Thursday, 19 October 2017

Joint Oireachtas Committee on Foreign Affairs and Trade, and Defence

Irish Aid Programme Review (Resumed)

9:00 am

Mr. Dominic MacSorley:

I will keep this very brief. I thank members for their comments. We could be here a lot longer but we cannot afford to be. I have one point in response to Deputy Grealish and Senator Bacik. I refer to the scale of the famines and the comparisons. The drivers now are very much around conflict and that is the key change from 20 or 30 years ago. In regard to the US, we are concerned about the budget but at a broader level and at a political level, one just has to look at North Korea to see that diplomacy has been abandoned in favour of militarisation. If we are going to use this, then we have to say that Europe needs to step up and become an alternative voice. Ireland has a role, whether it is in tackling or reducing the tensions which might result in a catastrophe or in dealing with the drivers of conflict at a famine level. The positive thing to take out of this is that it is all preventible.
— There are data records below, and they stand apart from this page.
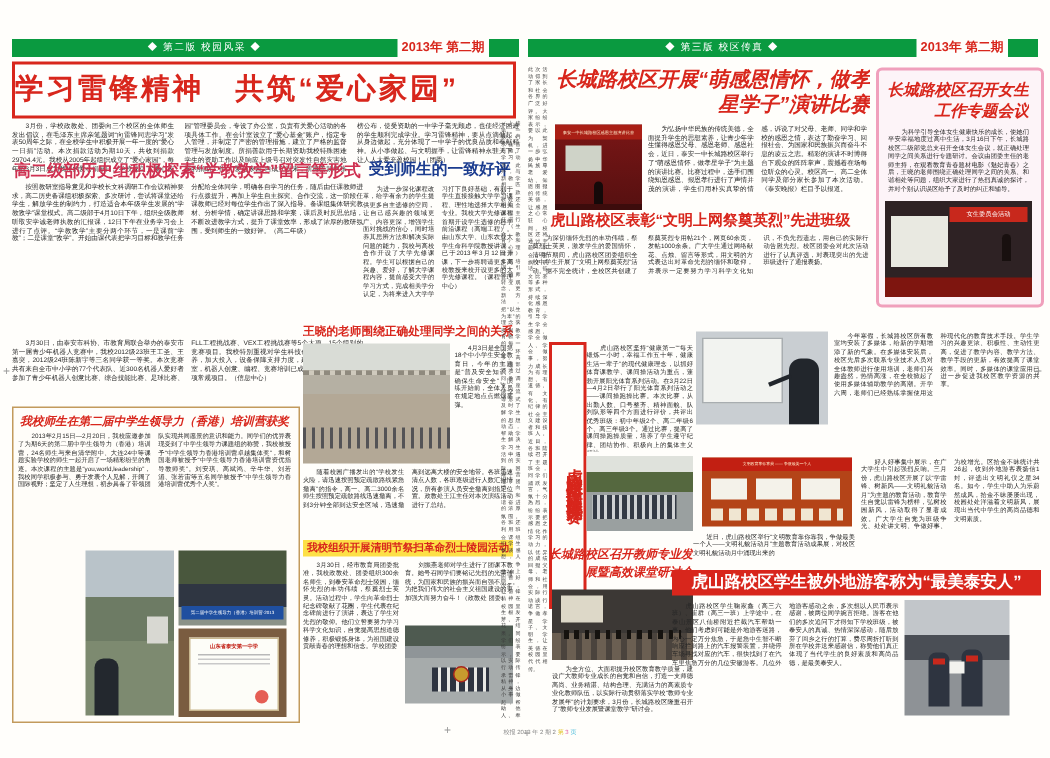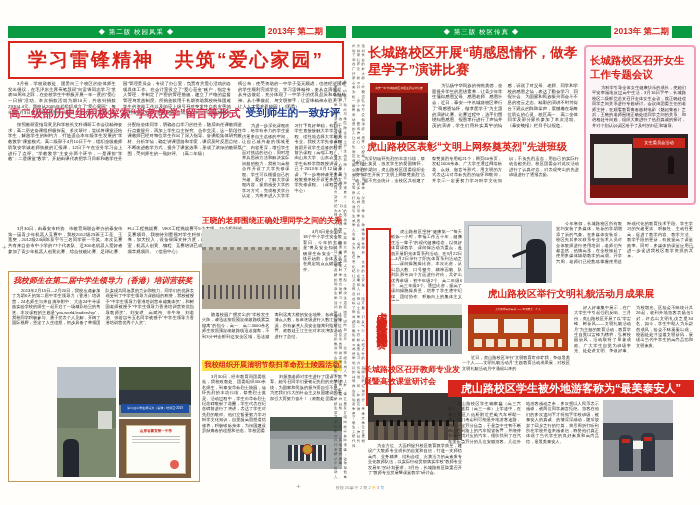--- a/index.html
+++ b/index.html
@@ -32,7 +32,7 @@
   </div>
 
   <div class="abs" style="left:8px;top:41px;width:332px;height:34px;border:2.5px solid #d8261c;background:#fffefd;">
-    <div style="font-size:19px;font-weight:bold;color:#d8261c;text-align:center;line-height:33px;letter-spacing:2px;white-space:nowrap;border-radius:15px;">学习雷锋精神　共筑“爱心家园”</div>
+    <div style="font-size:19px;font-weight:bold;color:#d8261c;text-align:left;line-height:33px;letter-spacing:2px;white-space:nowrap;border-radius:15px;">学习雷锋精神　共筑“爱心家园”</div>
   </div>
   <div class="body c3" style="left:8px;top:81px;width:338px;height:51px;">3月份，学校政教处、团委向三个校区的全体师生发出倡议，在毛泽东主席亲笔题词“向雷锋同志学习”发表50周年之际，在全校学生中积极开展一年一度的“爱心一日捐”活动。本次捐款活动为期10天，共收到捐款29704.4元。我校从2005年起组织成立了“爱心家园”，每年的3月3日成为我校的爱心捐献日。学校成立了“爱心家园”管理委员会，专设了办公室，负责有关爱心活动的各项具体工作。在会计室设立了“爱心基金”账户，指定专人管理，并制定了严密的管理措施，建立了严格的监督管理与发放制度。所捐善款用于长期资助我校特殊困难学生的资助工作以及响应上级号召对突发性自然灾害地区的捐助工作。“爱心家园”自成立以来，所得善款均张榜公布，使受资助的一中学子毫无顾虑，也使经济困难的学生顺利完成学业。学习雷锋精神，要从点滴做起，从身边做起，充分体现了一中学子的优良品质和奉献精神。从小事做起、与文明握手，让雷锋精神永驻天下，让人人大爱充盈校园！（团委）</div>
 

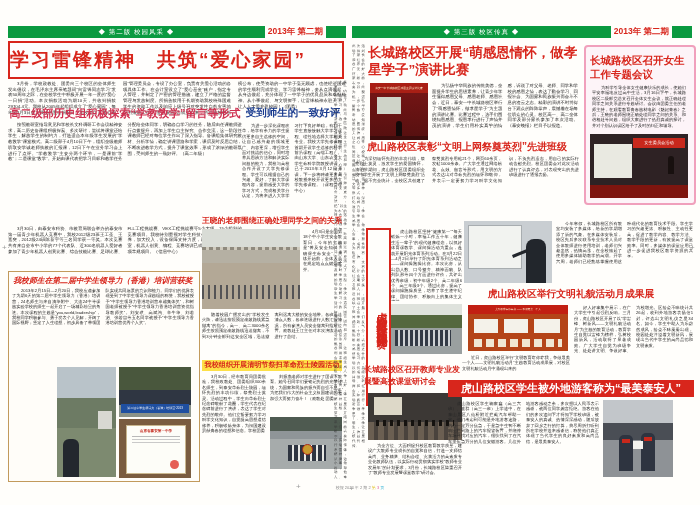--- a/index.html
+++ b/index.html
@@ -10,7 +10,7 @@
   .hissue{color:#d8261c;font-weight:bold;font-size:8.5px;white-space:nowrap;}
   .hblock{width:20px;height:12px;background:#0a9a40;}
   .hl{position:absolute;overflow:hidden;font-weight:bold;text-align:center;white-space:nowrap;}
-  .hl2{position:absolute;overflow:hidden;font-weight:bold;text-align:left;}
+  .hl2{position:absolute;overflow:hidden;font-weight:bold;text-align:right;font-style:italic;}
   .body{position:absolute;overflow:hidden;font-size:4.4px;line-height:5.7px;text-align:justify;color:#262626;text-indent:9px;}
   .c2{column-count:2;column-gap:5px;}
   .c3{column-count:3;column-gap:7px;}

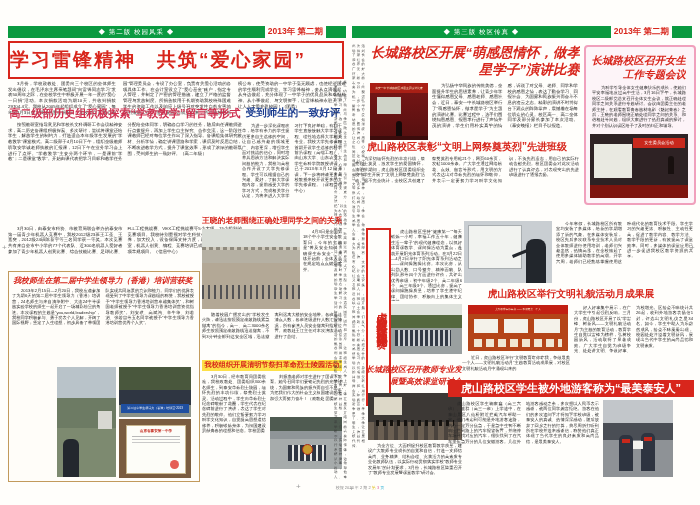--- a/index.html
+++ b/index.html
@@ -137,7 +137,6 @@
   </div>
   <div class="body" style="left:368px;top:443px;width:94px;height:37px;font-size:4.2px;line-height:5.4px;">为全方位、大面积提升校区教育教学质量，建设广大教师专业成长的自觉和自信，打造一支师德高尚、业务精湛、结构合理、充满活力的高素质专业化教师队伍，以实际行动贯彻落实学校“教师专业发展年”的计划要求，3月份，长城路校区隆重召开了“教师专业发展暨课堂教学”研讨会。</div>
 
-  <div class="hl" style="left:464px;top:288px;width:214px;font-size:9.8px;color:#d8261c;">虎山路校区举行文明礼貌活动月成果展</div>
   <div class="photo" style="left:468px;top:305px;width:100px;height:46px;background:#b44418;">
     <div style="position:absolute;left:0;top:0;right:0;height:9px;background:#c21f12;color:#ffe9c8;font-size:2.6px;line-height:9px;text-align:center;overflow:hidden;white-space:nowrap;">文明教育靠你靠我 —— 争做最美一个人</div>
     <div style="position:absolute;left:6px;top:14px;width:24px;height:14px;background:#f4f2ea;"></div>

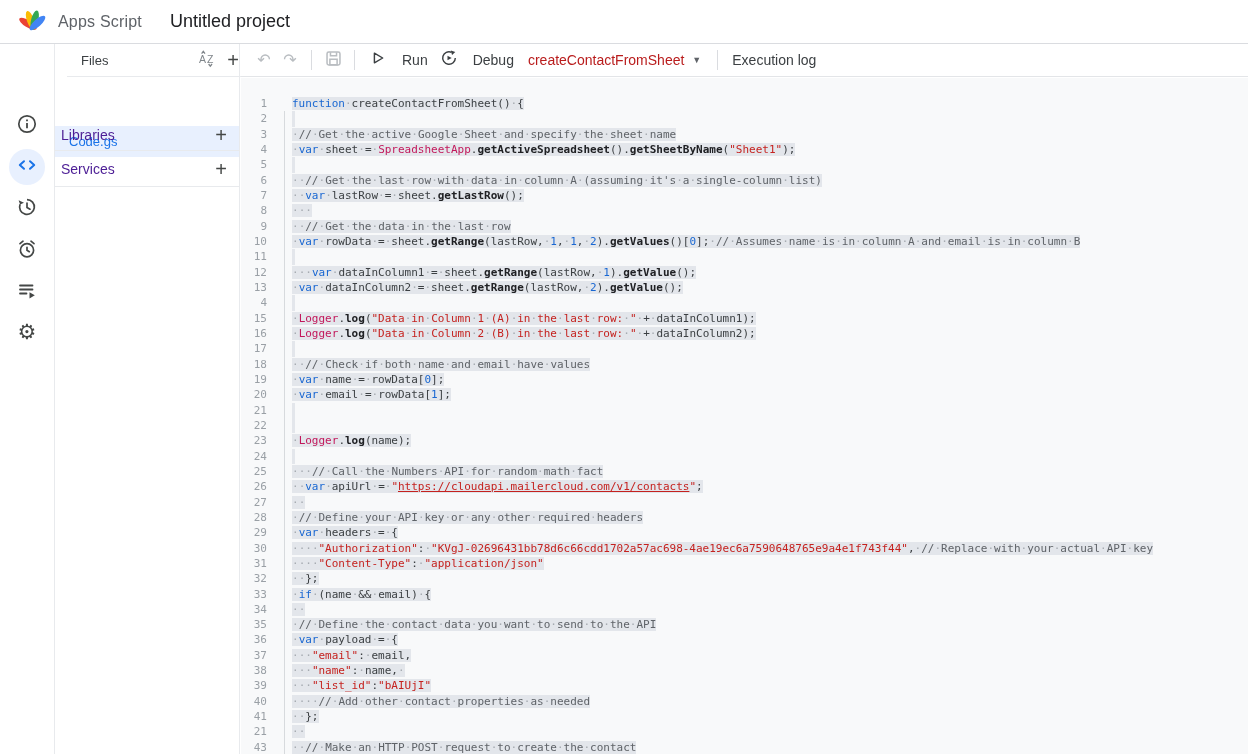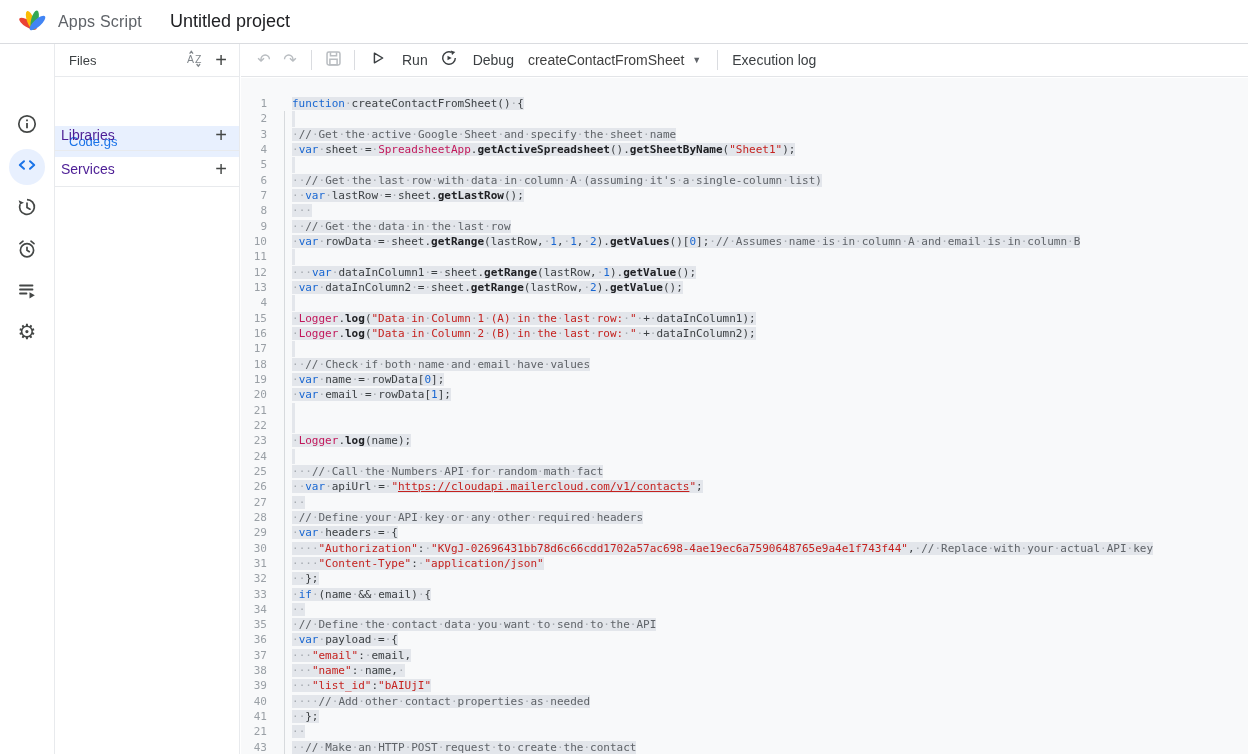--- a/index.html
+++ b/index.html
@@ -25,7 +25,7 @@
   
   .files { position:absolute; left:55px; top:44px; width:185px; height:710px; background:#fff;
            border-right:1px solid #e8eaed; }
-  .files-hd { position:absolute; left:0; top:0; width:100%; height:33px; border-bottom:1px solid #e8eaed;
+  .files-hd { position:absolute; left:12px; top:0; width:100%; height:33px; border-bottom:1px solid #e8eaed;
               display:flex; align-items:center; }
   .files-hd .ttl { font-size:13px; color:#3c4043; margin-left:14px; flex:1; }
   .files-hd .hicons { display:flex; align-items:center; margin-right:8px; gap:6px; }

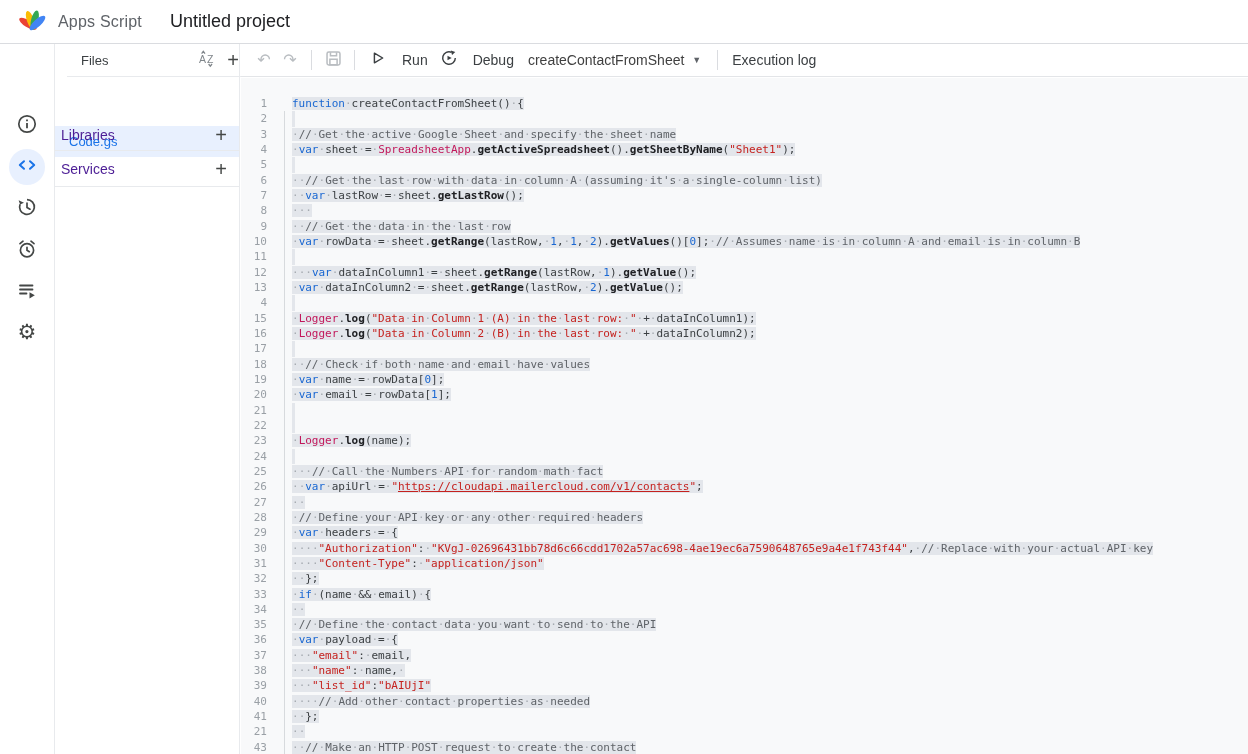--- a/index.html
+++ b/index.html
@@ -50,7 +50,7 @@
   .tb-btn { display:flex; align-items:center; gap:15px; cursor:pointer; padding:0 6px; height:26px; }
   .tb-btn .tlbl { font-size:14px; color:#3c4043; }
   .fn-dd { display:flex; align-items:center; gap:8px; cursor:pointer; padding:0 8px; height:26px; }
-  .fn-dd .tlbl { font-size:14px; color:#404040; }
+  .fn-dd .tlbl { font-size:14px; color:#b91c1c; }
   .caret { font-size:9px; color:#5f6368; }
The technology is smarter and the early warnings and the early actions are all there. There is a transformation in that €500,000 can be transferred from Dublin on a Thursday evening and be spent by women in remote isolated villages in Somalia on Saturday morning. It is not always an absence of food but an absence of cash. This is the 21st century. Solutions are there and they have prevented famine in Ethiopia.

We talk about corruption and these governments but zero tolerance is the way to go. We also have to acknowledge and communicate to the public that Ethiopia committed €350 million of its funds, becoming the second largest donor after the USAID, to combatting the food security crisis last year. This is the essence of partnership.